I know this message was suffused with excitement, even though it is hard to convey emotion by e-mail. (The computer network, which links our six major buildings, doesn’t allow for italics or underlining.) Ever the proud principal, I did some swift, institutionally congratulatory calculations. Let’s see, 558 kids divided by 236 computers: We are getting close to the 2:1 target ratio we set a few years ago when everyone began hopping onto the educational-technology bandwagon.

Today, we are networked across campus. Kids and teachers use microcomputers in their learning and teaching without a second thought. Ninth graders, even precocious 6th graders, ask for permission to present their research reports in a multimedia form. First and 2nd graders print and publish their own books. Middle schoolers cruise the Internet. (Their teachers have established the cruise controls, of course.) Televised upper-school science reports on DNA provide the feature entertainment in the lobby of our main building. We are now digital--I guess.

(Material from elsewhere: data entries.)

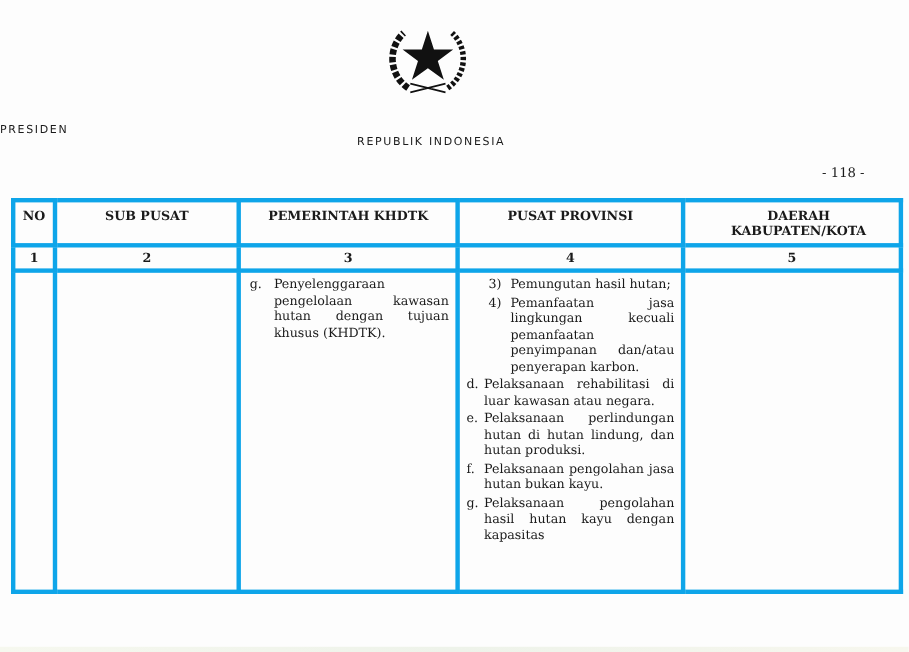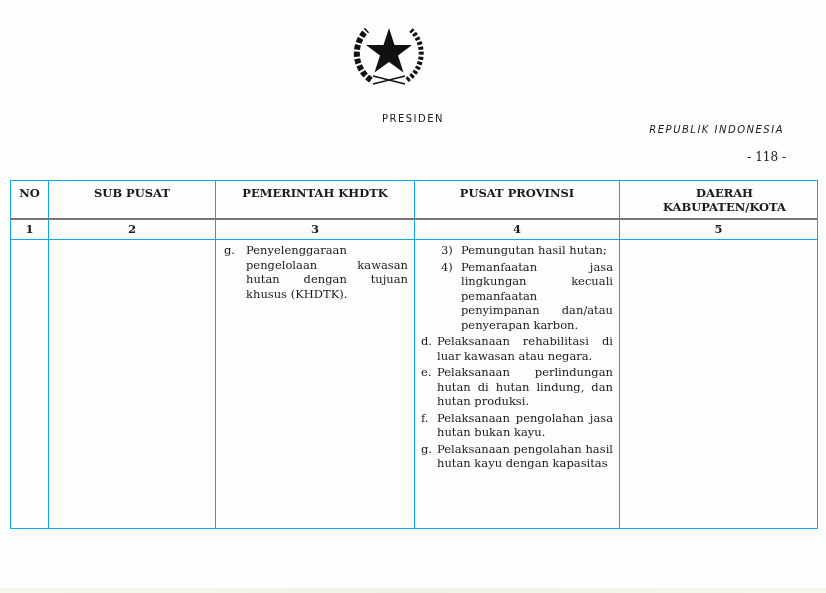"PRESIDEN" .hdr1 { text-align: center -> none }
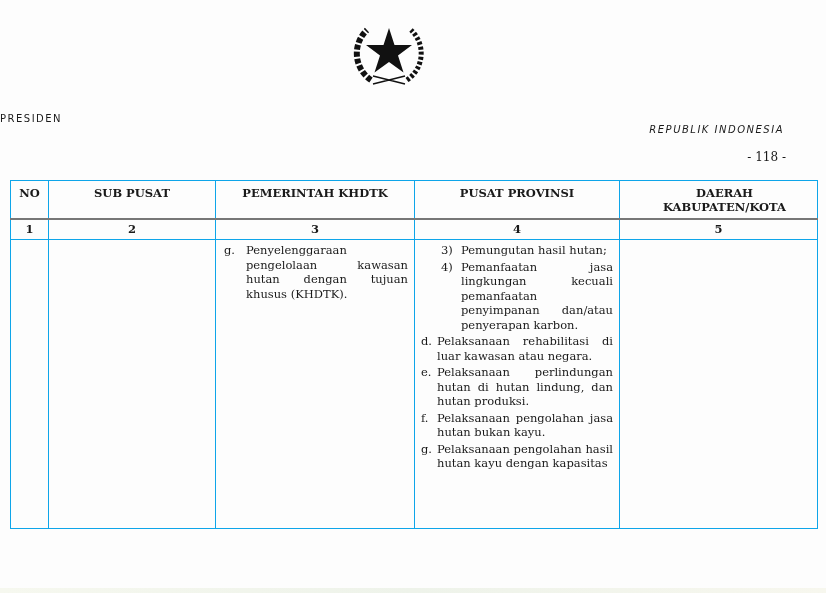"REPUBLIK INDONESIA" .hdr2 { font-style: italic -> none; text-align: right -> center }
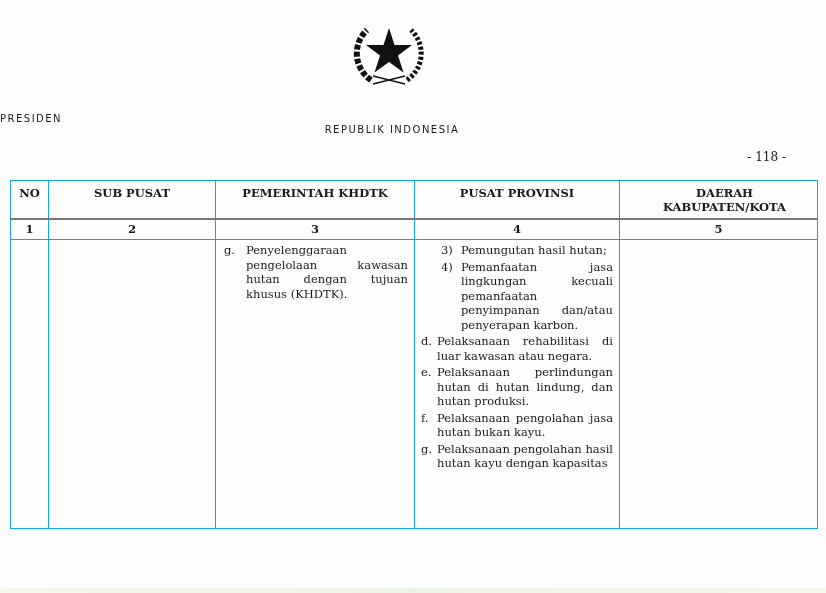"NO" td, th { border: 1px solid #0ea5e9 -> 4px solid #0ea5e9 }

This morning’s e-mail message arrived from our school’s technology coordinator--a position that didn’t even exist on campus until two years ago. As principal, I was a little hesitant to climb on that bandwagon. It took the faculty’s media and technology committee more than a year to convince me to spring for the annual salary for this new position. But now we have a technology coordinator, a good one, and he looks after the electronic needs of 558 kids, 120 adults, and 236 computers. In many ways, he is the school’s shadow principal, the only other staff member who is legitimately involved in the professional life of everyone on our campus. In some ways, he may be the true principal. After all, the most potent crises recently have all involved power failures of one sort or another. News that “the server has crashed” sends paralyzing shock waves coursing from classroom to office to library and back again. Help! Only the technology coordinator can save us now.

I pay attention to messages from the technology coordinator. So this morning, I ponder the figure he has sent me. Two hundred thirty-six computers on campus. That number presumably doesn’t include the laptops that students and teachers, myself included, lug to and fro each day. Two hundred thirty-six computers: The figure makes me happy and sad simultaneously, an unsettling mixture of feelings. Then I realize with a start that what is most significant about the number is that we are still counting. This must mean that we remain, at some visceral level, uncomfortable with the invasion of microcomputers into our educational vineyard. If we were comfortable, why would we care how many we have? Why do we keep counting?

This reflection on the meaning of counting sends me off on a kind of goose chase, a flight of fancy into the realm of my own teaching. I remember the joy of sharing with children what is arguably the most beautiful and brilliant poem in the English language, William Butler Yeats’ “The Wild Swans at Coole.” I think of the way I have introduced it to dozens of English classes: Why is it important that there are “nine and fifty” swans? The students go at that inquiry in fits and starts, groping for the significance of the numeral. At first it’s like a mathematical Victorian parlor game. Fifty-nine. One less than 60. A prime number? Eventually, if we are lucky, someone grasps the central point: “It’s not the actual number, Mr. Thacher. I think it just emphasizes the fact that the swans are important to the poet, I mean, the speaker. Otherwise, why would he count them?”

Why do we count things? The class discussion is launched into the immaculate ether of energetic, inquiring young minds wrestling with the question of why a bunch of swans might be important to someone observing them “upon the brimming water.” Why do we count anything? Computers, swans.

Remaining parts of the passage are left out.